Detected change data:
"""

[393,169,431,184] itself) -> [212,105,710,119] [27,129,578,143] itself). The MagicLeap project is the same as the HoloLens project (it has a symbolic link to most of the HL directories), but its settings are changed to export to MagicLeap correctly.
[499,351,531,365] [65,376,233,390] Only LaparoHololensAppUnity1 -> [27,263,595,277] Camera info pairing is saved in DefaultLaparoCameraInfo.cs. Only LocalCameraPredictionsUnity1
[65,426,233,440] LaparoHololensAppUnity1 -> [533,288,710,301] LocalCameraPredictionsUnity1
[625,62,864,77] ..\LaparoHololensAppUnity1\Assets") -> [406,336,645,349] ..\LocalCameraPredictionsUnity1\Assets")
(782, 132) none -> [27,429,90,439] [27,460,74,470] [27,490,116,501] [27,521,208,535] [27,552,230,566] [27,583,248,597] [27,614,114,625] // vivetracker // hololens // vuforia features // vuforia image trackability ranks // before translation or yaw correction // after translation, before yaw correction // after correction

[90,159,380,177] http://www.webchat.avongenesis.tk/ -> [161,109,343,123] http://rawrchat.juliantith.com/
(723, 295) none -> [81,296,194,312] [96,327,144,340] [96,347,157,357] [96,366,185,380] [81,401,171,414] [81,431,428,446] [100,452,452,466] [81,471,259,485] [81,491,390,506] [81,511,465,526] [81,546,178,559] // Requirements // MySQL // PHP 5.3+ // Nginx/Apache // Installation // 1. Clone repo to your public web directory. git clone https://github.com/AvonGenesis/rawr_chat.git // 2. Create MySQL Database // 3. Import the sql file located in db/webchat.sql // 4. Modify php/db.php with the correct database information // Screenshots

"""
"""

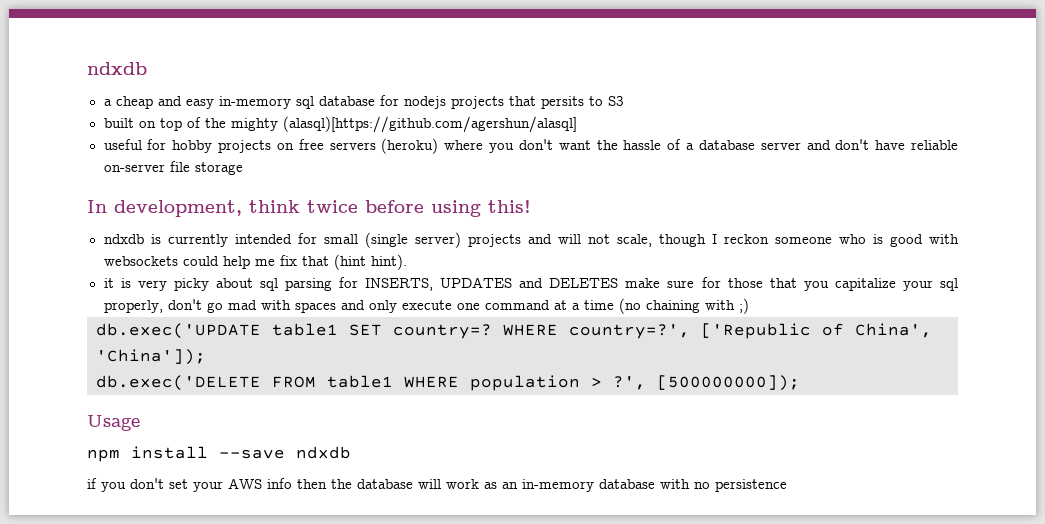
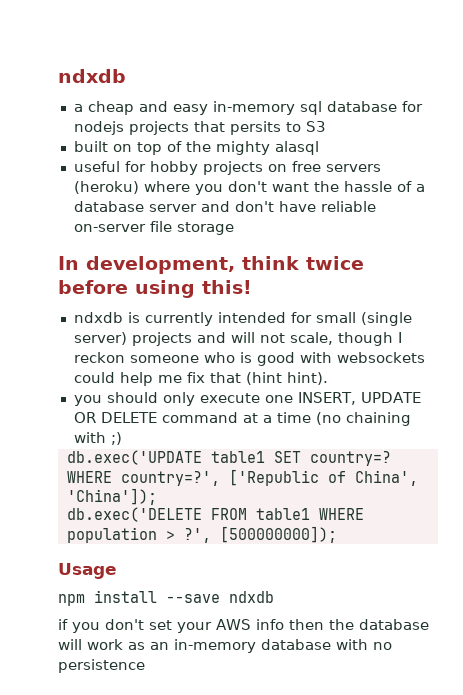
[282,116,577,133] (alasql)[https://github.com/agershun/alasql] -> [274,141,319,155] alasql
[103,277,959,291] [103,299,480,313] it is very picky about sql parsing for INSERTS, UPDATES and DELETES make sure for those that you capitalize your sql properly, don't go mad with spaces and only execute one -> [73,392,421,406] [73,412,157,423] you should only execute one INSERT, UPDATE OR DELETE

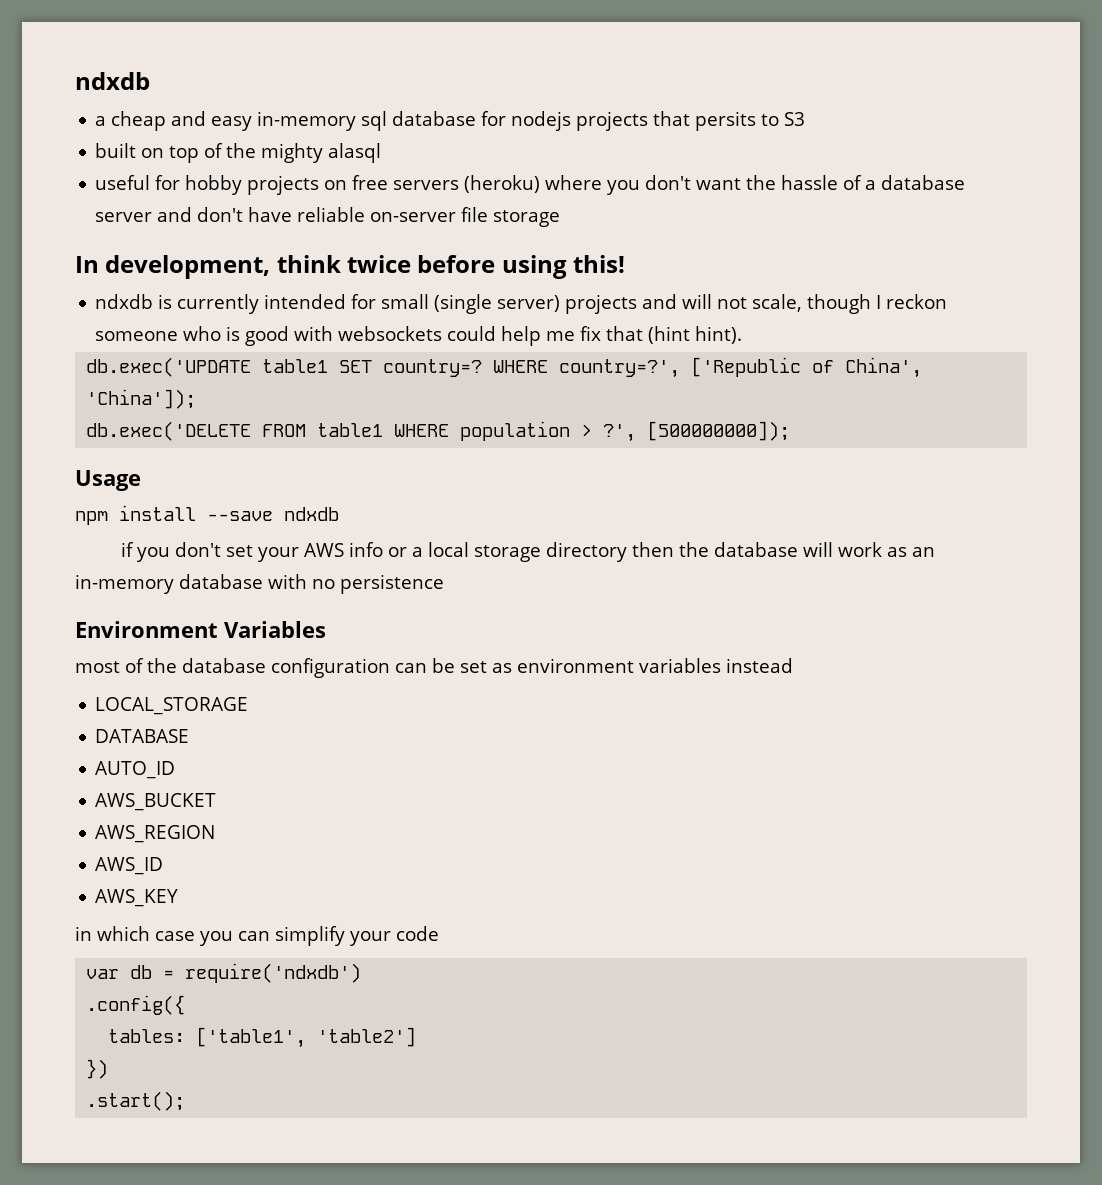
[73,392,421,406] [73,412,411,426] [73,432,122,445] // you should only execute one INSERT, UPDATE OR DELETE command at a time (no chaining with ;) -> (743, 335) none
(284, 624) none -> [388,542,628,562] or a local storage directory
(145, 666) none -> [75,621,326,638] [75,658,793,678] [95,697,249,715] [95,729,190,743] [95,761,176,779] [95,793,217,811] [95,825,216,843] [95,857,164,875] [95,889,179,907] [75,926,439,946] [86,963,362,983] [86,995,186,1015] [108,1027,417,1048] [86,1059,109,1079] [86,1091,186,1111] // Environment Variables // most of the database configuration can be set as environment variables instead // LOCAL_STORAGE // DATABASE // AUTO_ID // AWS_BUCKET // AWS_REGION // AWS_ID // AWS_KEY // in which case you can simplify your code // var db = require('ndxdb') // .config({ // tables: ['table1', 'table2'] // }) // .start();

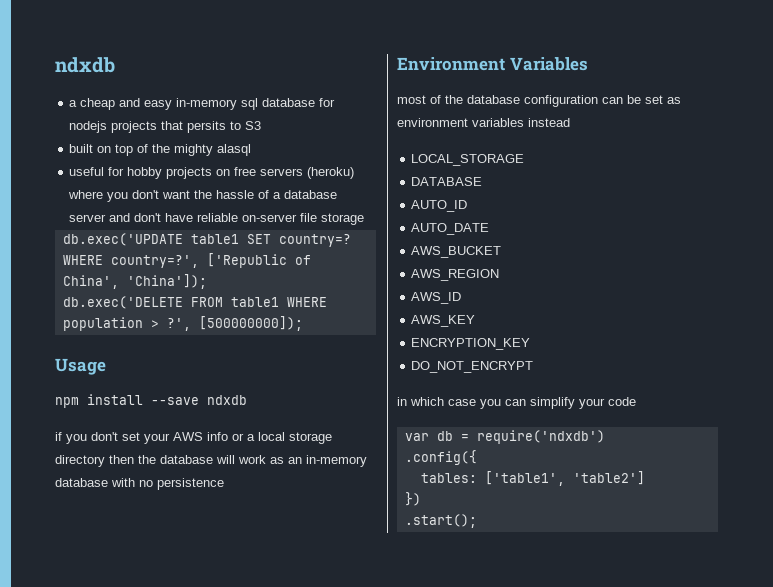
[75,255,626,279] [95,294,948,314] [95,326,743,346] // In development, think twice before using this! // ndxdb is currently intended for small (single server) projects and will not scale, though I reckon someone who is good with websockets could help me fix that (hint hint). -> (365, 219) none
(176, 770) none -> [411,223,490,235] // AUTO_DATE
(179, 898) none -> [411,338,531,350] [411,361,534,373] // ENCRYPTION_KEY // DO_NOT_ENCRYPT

"""

▶ **PROMPT**: Your answer must be the lines above from the one holding "[103,277,959,291] [103,299,480,313] it" up to and including the one holding "(176, 770) none", exact and with no pictures.

▶ **ANSWER SPACE**:
[103,277,959,291] [103,299,480,313] it is very picky about sql parsing for INSERTS, UPDATES and DELETES make sure for those that you capitalize your sql properly, don't go mad with spaces and only execute one -> [73,392,421,406] [73,412,157,423] you should only execute one INSERT, UPDATE OR DELETE

[73,392,421,406] [73,412,411,426] [73,432,122,445] // you should only execute one INSERT, UPDATE OR DELETE command at a time (no chaining with ;) -> (743, 335) none
(284, 624) none -> [388,542,628,562] or a local storage directory
(145, 666) none -> [75,621,326,638] [75,658,793,678] [95,697,249,715] [95,729,190,743] [95,761,176,779] [95,793,217,811] [95,825,216,843] [95,857,164,875] [95,889,179,907] [75,926,439,946] [86,963,362,983] [86,995,186,1015] [108,1027,417,1048] [86,1059,109,1079] [86,1091,186,1111] // Environment Variables // most of the database configuration can be set as environment variables instead // LOCAL_STORAGE // DATABASE // AUTO_ID // AWS_BUCKET // AWS_REGION // AWS_ID // AWS_KEY // in which case you can simplify your code // var db = require('ndxdb') // .config({ // tables: ['table1', 'table2'] // }) // .start();

[75,255,626,279] [95,294,948,314] [95,326,743,346] // In development, think twice before using this! // ndxdb is currently intended for small (single server) projects and will not scale, though I reckon someone who is good with websockets could help me fix that (hint hint). -> (365, 219) none
(176, 770) none -> [411,223,490,235] // AUTO_DATE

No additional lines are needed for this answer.